Six Strategies to
Foster a Positive Math Mindset
How often have you started your year with students who have a negative math mindset? They say they hate math.
I don’t know about you, but I find that it happens every year…and when I ask student why, students often can’t say….so, I don’t necessarily believe math is what students “hate” (though they think so).
Instead, I believe it’s something that happens or has happened in math classes that they dislike.
My goal is always to help students like math class enough that they’ll open their minds to the possibility that math can be fun, interesting, and even helpful. Developing this positive math mindset can be a challenge when some of them have had a negative math mindset for years.
I’ve found that a few simple actions/habits on my part seem to lead to improved student attitudes and the mindset that math might actually be a “likeable” subject.
It’s not necessarily the way I explain concepts (although I like to think I do that well:-), but more my attitude of acceptance that I think helps to change their mindsets.
In this math mindset post, you’ll find a few strategies I believe have helped my students develop a like (if not a love) of math.
Fostering a Positive Math Mindset, Strategy 1:
1) Encourage students to ask questions and then be willing to take the time to answer them.
The more they ask, the more they learn. Yes, it takes extra time sometimes, but it’s worth it….I want them to develop deeper understanding, (which helps develop a positive math mindset), and that happens through questioning.
Fostering a Positive Math Mindset, Strategy 2:
2) Allow students to talk to each other about math.
- What were the answers?
- How did they solve?
- Why do they have different answers?
Other times they work on problem solving together….
- What do they know?
- How will they approach the problem?
- Where are they stuck?
Talking about math is so important to developing a positive math mindset, and they come understand that they can share their ideas freely.
Fostering a Positive Math Mindset, Strategy 3:
The more I ask them to justify their thinking, the more able they are to do so, and the more they like to explain….even if it’s not “right”- they know I’m not judging, I’m just listening. I love having them go to the board to illustrate their “whys.” Some students are super willing to do so at the start of the year, while others take a while. But by the end of the year, they feel comfortable explaining their whys….a little proof of the positive math mindset they’re developing.
Fostering a Positive Math Mindset, Strategy 4:
4) Tell stories about math in real life.
Fostering a Positive Math Mindset, Strategy 5:
5) Be accepting of students’ thinking, explanations, and mistakes.
Sometimes students are on the right track, and sometimes they aren’t….but making mistakes helps to grow the brain, so it’s ok if they aren’t on the right track. Yes, some math problems have one right answer, but when students are simply told, “No, that’s not right,” they may shut down and tune out….feeling embarrassed about making a mistake or sharing “wrong” thinking.
Peter Sims, writer for the New York Times, says that successful people “feel comfortable being wrong.” Students need to realize that they ARE doing some correct, valid thinking, even if it leads them to the wrong answer.
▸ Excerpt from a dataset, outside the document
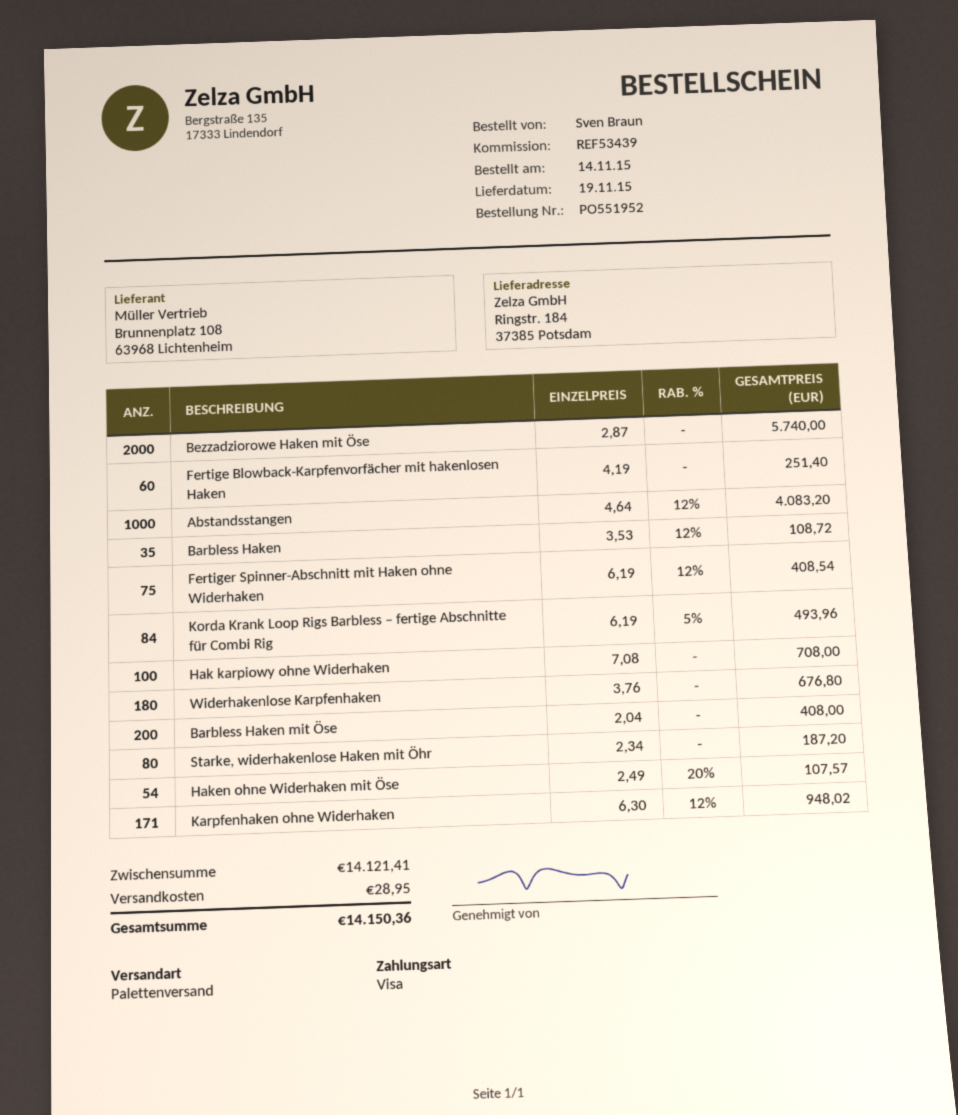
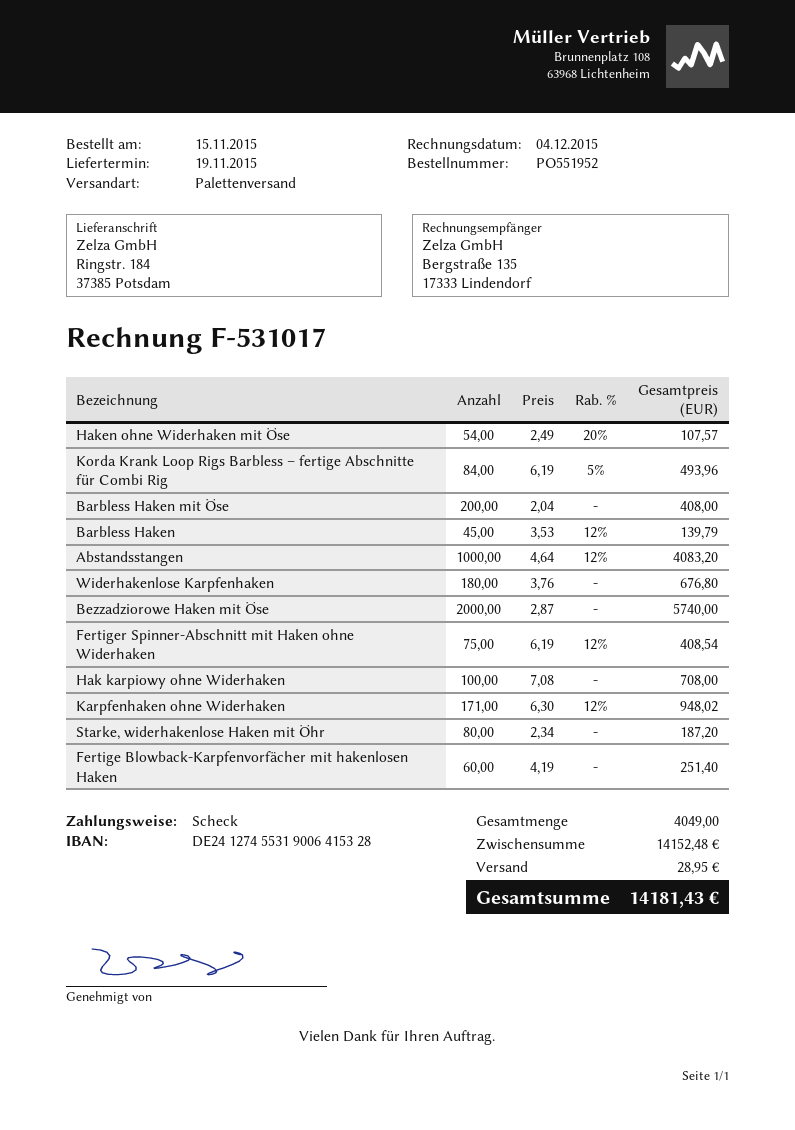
order date: 2015-11-14 -> 2015-11-15
payment method: Visa -> cheque
Barbless Haken: 35 x 3.53 - 12% = 108.72 -> 45 x 3.53 - 12% = 139.79
subtotal: 14121.41 -> 14152.48
total: 14150.36 -> 14181.43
It can sometimes be challenging to take time in class to find the parts of student thinking that can be built on, to lead to the right answer. But as a math teacher, that’s part of my purpose…take students from where they are, ask them questions, share thoughts, accept their mistakes, understand what they’re thinking….and expand it or redirect it to help grow the concept in their minds.
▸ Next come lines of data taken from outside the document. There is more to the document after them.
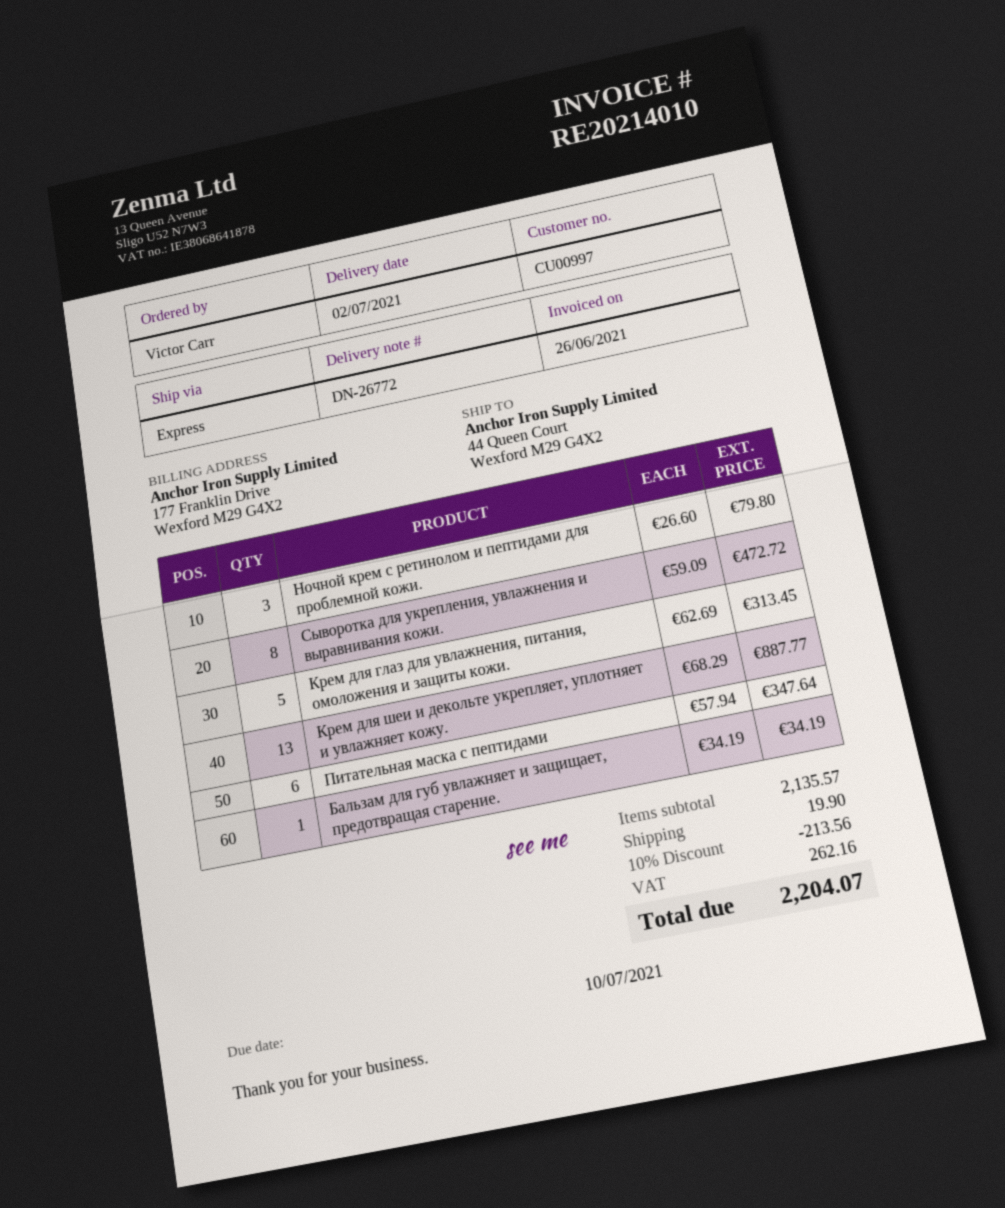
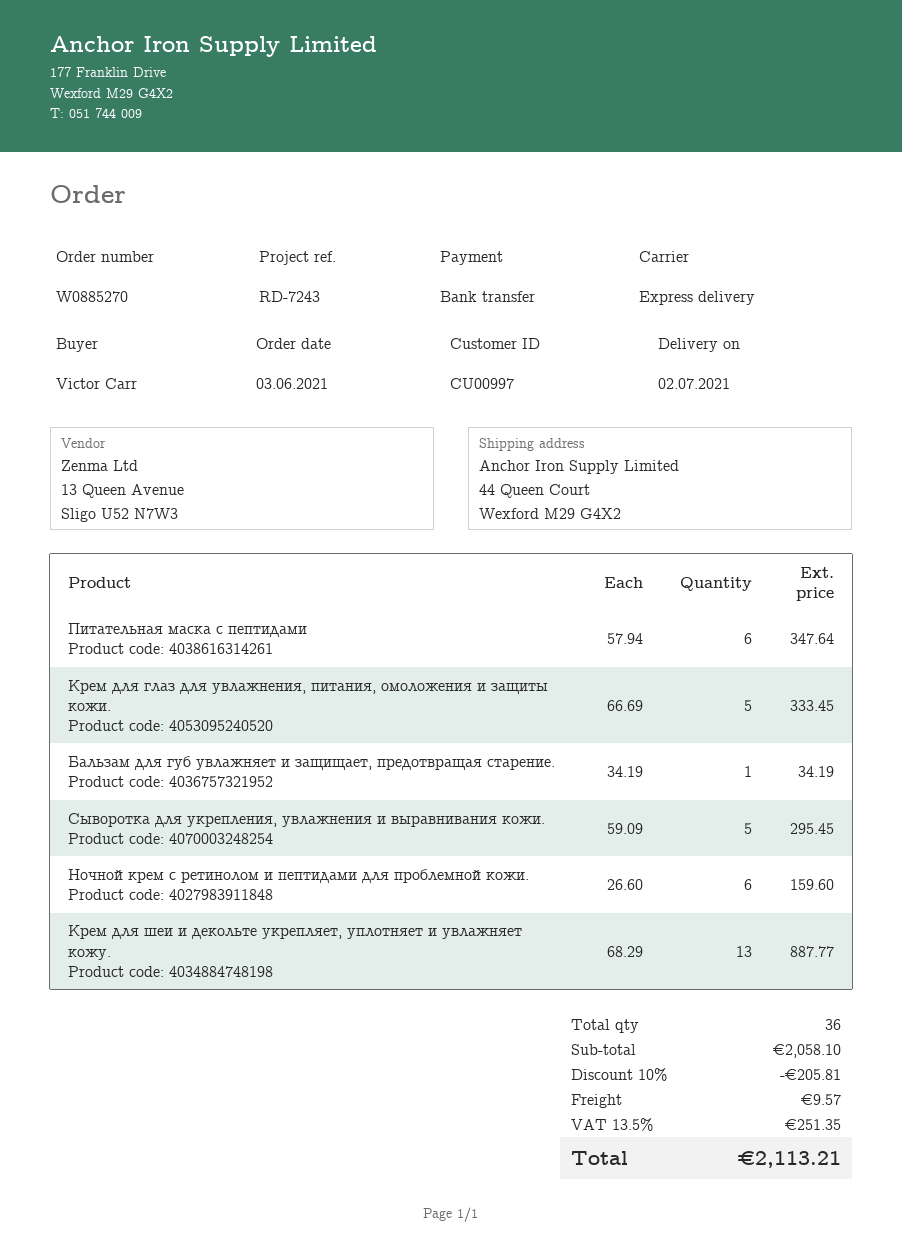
Ночной крем с ретинолом и пептидами для проблемной кожи.: 3 x 26.60 = 79.80 -> 6 x 26.60 = 159.60
Сыворотка для укрепления, увлажнения и выравнивания кожи.: 8 x 59.09 = 472.72 -> 5 x 59.09 = 295.45
Крем для глаз для увлажнения, питания, омоложения и защиты кожи.: 5 x 62.69 = 313.45 -> 5 x 66.69 = 333.45
subtotal: 2135.57 -> 2058.10
discount: 10% = 213.56 -> 10% = 205.81
shipping: 19.90 -> 9.57
tax: 262.16 -> 251.35
total: 2204.07 -> 2113.21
According to Jo Boaler, “One of the most powerful moves a teacher or parent can make is in changing the message they give about mistakes and wrong answers in mathematics.” When students observe you accepting and building from others’ mistakes, they become comfortable sharing their own ideas.
Fostering a Positive Math Mindset, Strategy 6:
6) Let them explore math concepts!
But, letting students explore math and play with math is so valuable! In Jo Boaler’s book, Mathematical Mindsets, she references brain research and the idea that, “If you learn something deeply, the synaptic activity will create lasting connections in your brain, forming structural pathways, but if you visit an idea only once or in a superficial way, the synaptic connections can “wash away” like pathways made in the sand.” She also references a Park & Brannon study that found, “…the most powerful learning occurs when we use different pathways in the brain…”
Giving students time to explore math allows them to explore those pathways and think more deeply. This can only benefit them, build their foundation for the topics you’ll teach, and foster a positive, growth math mindset.